#### [Your task]
Should an entry contain an image, omit it and repeat the rest exactly.

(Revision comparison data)
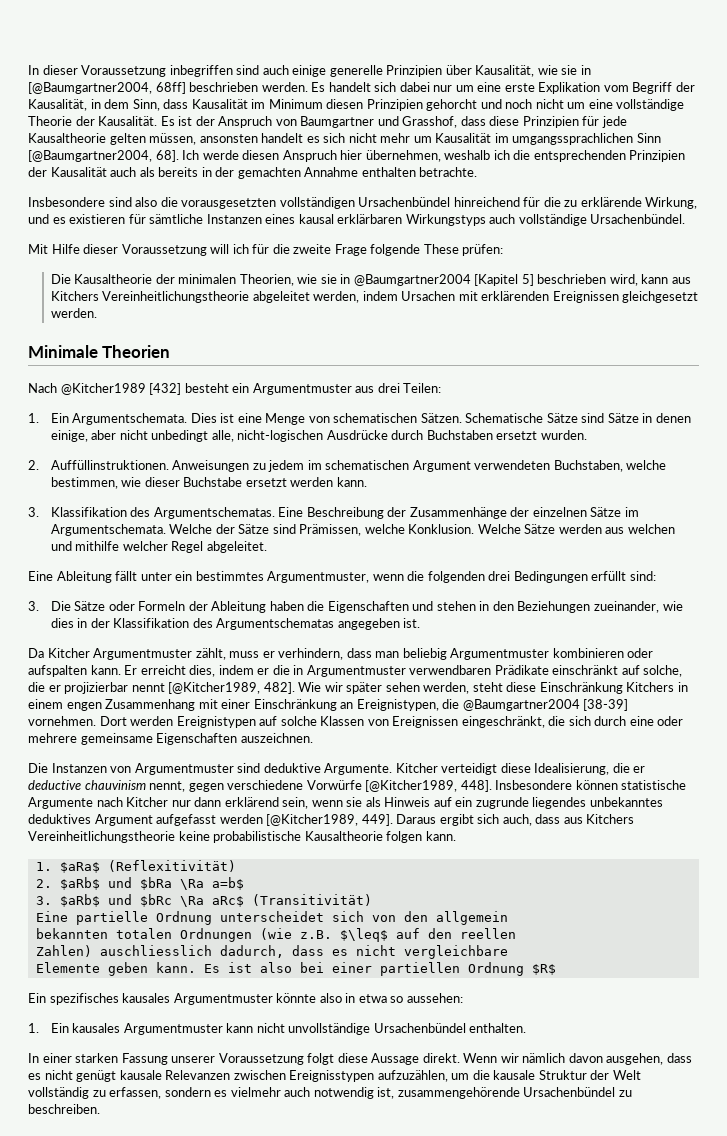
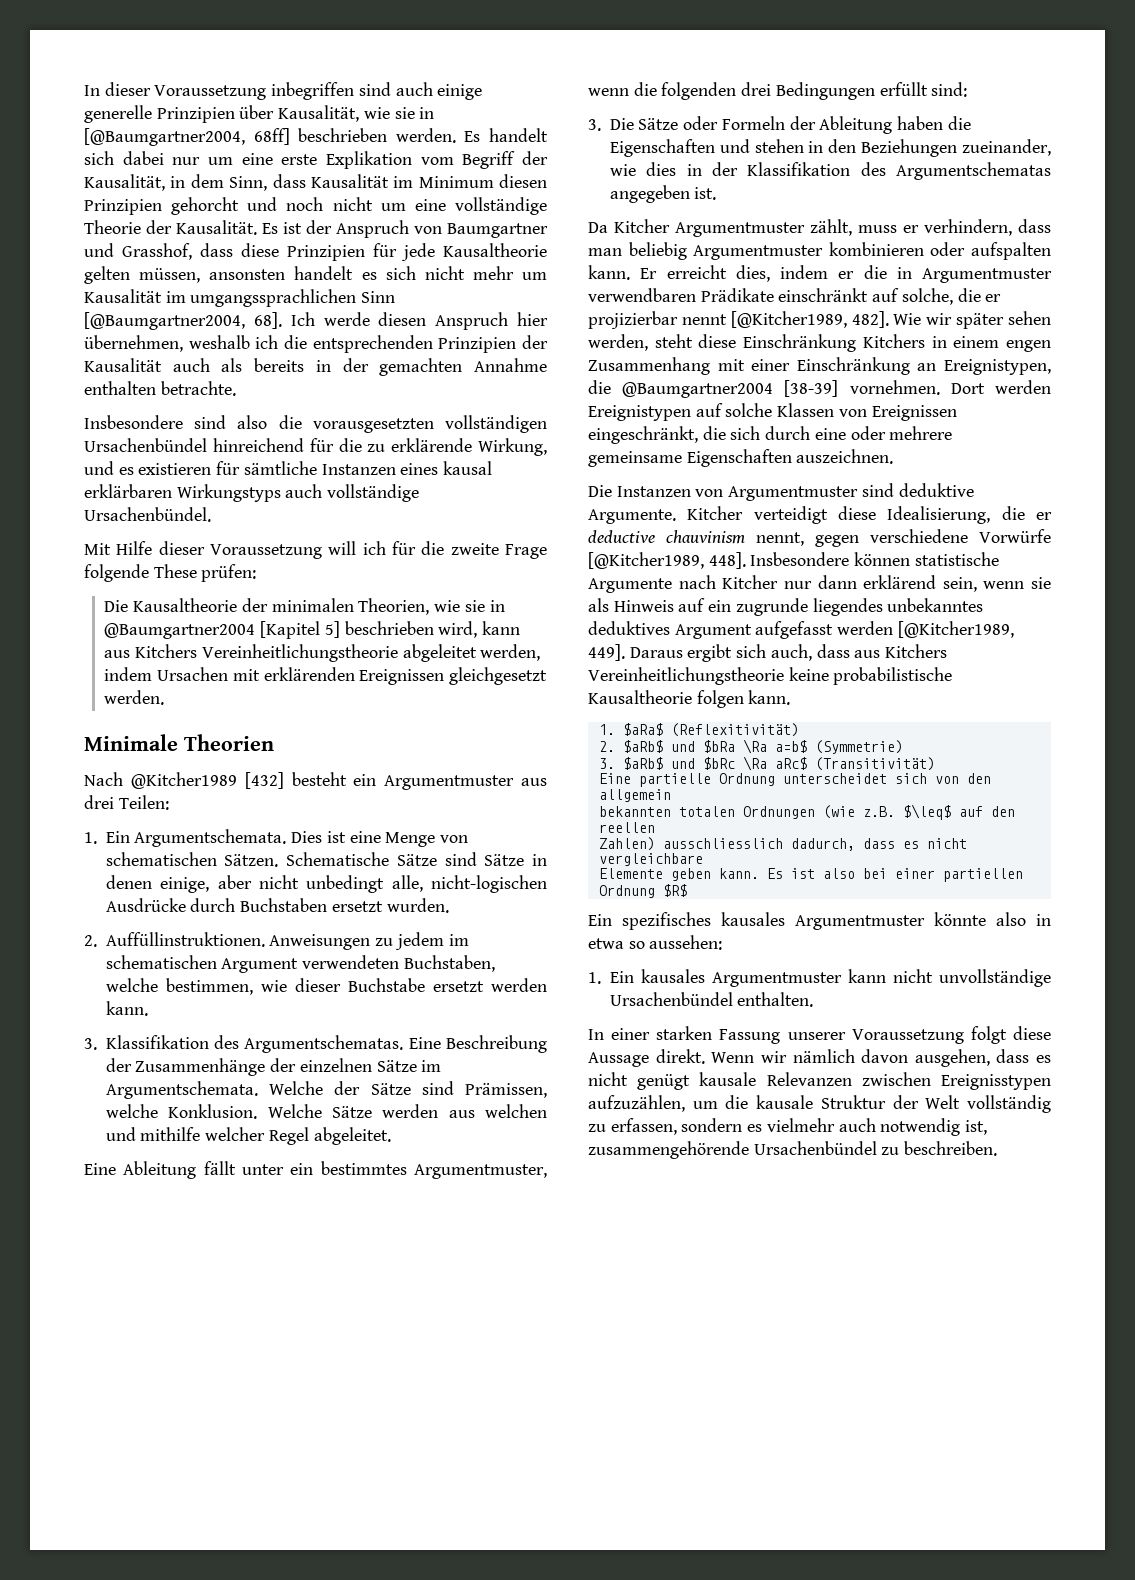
(244, 883) none -> [814,740,903,754] (Symmetrie)
[99,945,212,956] auschliesslich -> [662,838,783,849] ausschliesslich

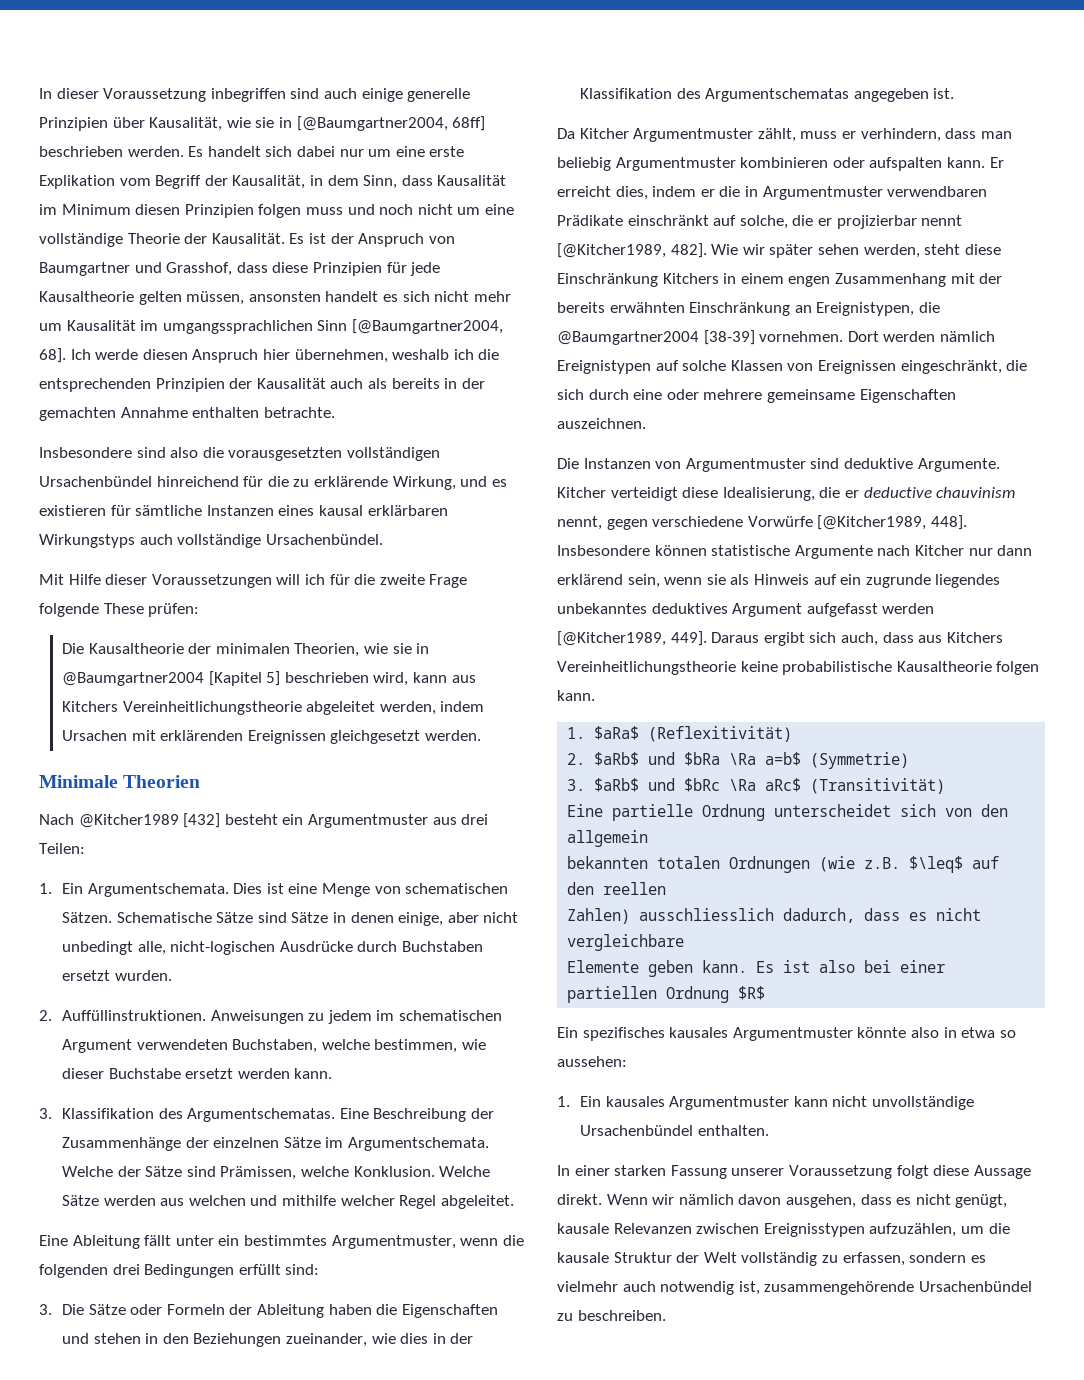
[171,197,240,215] gehorcht -> [258,204,343,218] folgen muss
[210,544,322,559] Voraussetzung -> [151,574,272,588] Voraussetzungen
[751,359,791,371] einer -> [979,273,1003,284] [557,302,685,313] der bereits erwähnten
(1051, 387) none -> [939,331,995,342] nämlich
[637,1074,691,1090] genügt -> [955,1194,1008,1208] genügt,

#### [Task response]
(244, 883) none -> [814,740,903,754] (Symmetrie)
[99,945,212,956] auschliesslich -> [662,838,783,849] ausschliesslich

[171,197,240,215] gehorcht -> [258,204,343,218] folgen muss
[210,544,322,559] Voraussetzung -> [151,574,272,588] Voraussetzungen
[751,359,791,371] einer -> [979,273,1003,284] [557,302,685,313] der bereits erwähnten
(1051, 387) none -> [939,331,995,342] nämlich
[637,1074,691,1090] genügt -> [955,1194,1008,1208] genügt,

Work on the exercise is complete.